3
votes

I was wondering if it would be possible to extract the last cell state of an LSTM in Keras after training the model. For example, in this simple LSTM model:

number_of_dimensions = 128
number_of_examples = 123456

input_ = Input(shape = (10,100,))
lstm, hidden, cell = CuDNNLSTM(units = number_of_dimensions, return_state=True)(input_)

dense = Dense(num_of_classes, activation='softmax')(lstm)

model = Model(inputs = input_, outputs = dense)
parallel_model = multi_gpu_model(model, gpus=2)
parallel_model.compile(optimizer='adam', loss='categorical_crossentropy', metrics=['acc'])

# fit the model
parallel_model.fit(X1, onehot_encoded, epochs=100, verbose=1, batch_size = 128, validation_split = 0.2)

I tried printing 'cell' but the result was

tf.Tensor 'cu_dnnlstm_2/strided_slice_17:0' shape=(?, 128) dtype=float32 

I would like to get the cell state as a numpy array of shape (number_of_examples, number_of_dimensions) or (123456, 128). Is it possible to do this keras?

Thank you!

2

2 Answers

3
votes

Assuming that you are using TensorFlow as a backend, you could specifically run cell within the TensorFlow session. For example:

from keras.layers import LSTM, Input, Dense
from keras.models import Model
import keras.backend as K
import numpy as np

number_of_dimensions = 128
number_of_examples = 123456

input_ = Input(shape=(10, 100,))
lstm, hidden, cell = LSTM(units=number_of_dimensions, return_state=True)(input_)
dense = Dense(10, activation='softmax')(lstm)
model = Model(inputs=input_, outputs=dense)
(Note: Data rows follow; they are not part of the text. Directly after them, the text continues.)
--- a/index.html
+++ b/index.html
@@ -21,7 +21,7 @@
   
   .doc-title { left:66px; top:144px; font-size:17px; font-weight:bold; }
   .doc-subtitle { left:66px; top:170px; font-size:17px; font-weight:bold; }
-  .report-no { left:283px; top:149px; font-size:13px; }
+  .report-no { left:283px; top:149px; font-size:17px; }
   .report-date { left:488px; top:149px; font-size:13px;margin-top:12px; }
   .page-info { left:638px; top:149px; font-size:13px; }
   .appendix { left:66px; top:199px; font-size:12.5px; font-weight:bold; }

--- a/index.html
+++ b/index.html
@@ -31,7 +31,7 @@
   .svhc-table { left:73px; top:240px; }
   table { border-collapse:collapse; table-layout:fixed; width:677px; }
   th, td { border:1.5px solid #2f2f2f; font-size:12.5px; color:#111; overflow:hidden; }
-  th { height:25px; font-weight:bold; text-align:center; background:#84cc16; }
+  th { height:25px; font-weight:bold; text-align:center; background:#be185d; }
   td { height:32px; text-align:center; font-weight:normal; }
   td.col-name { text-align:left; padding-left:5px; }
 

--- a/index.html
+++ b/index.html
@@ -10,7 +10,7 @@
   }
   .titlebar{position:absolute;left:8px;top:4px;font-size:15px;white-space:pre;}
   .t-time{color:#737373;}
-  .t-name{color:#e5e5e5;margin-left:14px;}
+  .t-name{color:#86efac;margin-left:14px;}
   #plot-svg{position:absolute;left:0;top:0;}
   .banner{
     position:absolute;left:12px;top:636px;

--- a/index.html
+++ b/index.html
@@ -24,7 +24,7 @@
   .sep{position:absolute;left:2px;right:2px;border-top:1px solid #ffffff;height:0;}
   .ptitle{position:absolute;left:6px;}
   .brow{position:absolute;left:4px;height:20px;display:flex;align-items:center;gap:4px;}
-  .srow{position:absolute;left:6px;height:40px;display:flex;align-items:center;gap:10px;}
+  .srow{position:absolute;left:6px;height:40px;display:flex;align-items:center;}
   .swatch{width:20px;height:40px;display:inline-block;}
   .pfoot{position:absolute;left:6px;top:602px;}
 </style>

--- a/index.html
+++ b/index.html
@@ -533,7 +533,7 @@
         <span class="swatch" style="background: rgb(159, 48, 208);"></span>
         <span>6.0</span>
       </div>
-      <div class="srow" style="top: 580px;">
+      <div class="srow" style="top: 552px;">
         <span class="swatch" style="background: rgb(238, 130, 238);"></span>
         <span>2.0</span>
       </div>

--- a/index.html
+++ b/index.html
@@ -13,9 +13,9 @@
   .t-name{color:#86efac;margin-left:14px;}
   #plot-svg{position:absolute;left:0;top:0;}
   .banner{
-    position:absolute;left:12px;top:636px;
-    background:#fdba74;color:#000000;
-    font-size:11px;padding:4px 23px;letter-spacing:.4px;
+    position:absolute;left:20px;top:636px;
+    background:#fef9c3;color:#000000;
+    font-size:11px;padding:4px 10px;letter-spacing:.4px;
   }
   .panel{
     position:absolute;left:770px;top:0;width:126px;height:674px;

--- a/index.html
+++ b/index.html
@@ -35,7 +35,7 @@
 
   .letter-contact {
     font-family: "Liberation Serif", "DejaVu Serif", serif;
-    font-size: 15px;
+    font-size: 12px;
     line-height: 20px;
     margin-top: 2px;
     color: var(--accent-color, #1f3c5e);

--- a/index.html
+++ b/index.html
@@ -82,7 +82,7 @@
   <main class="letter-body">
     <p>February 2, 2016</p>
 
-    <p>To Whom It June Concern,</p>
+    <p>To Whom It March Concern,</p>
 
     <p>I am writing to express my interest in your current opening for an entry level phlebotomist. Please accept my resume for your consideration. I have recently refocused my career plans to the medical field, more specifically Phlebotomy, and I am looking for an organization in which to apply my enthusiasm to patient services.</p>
with K.get_session() as sess:
    x = np.zeros((number_of_examples, 10, 100))
    cell_state = sess.run(cell, feed_dict={input_: x})
    print(cell_state.shape)
1
votes

An option that you might be interested in is to save model weights to hdf5 file:

model.save_weights('my_model_weights.h5')

(ref: https://keras.io/getting-started/faq/#how-can-i-save-a-keras-model)

Then use an HDF viewer such as the Java HDFView package: https://support.hdfgroup.org/products/java/hdfview/

I believe that you can then export the data to CSV for import into Numpy for example.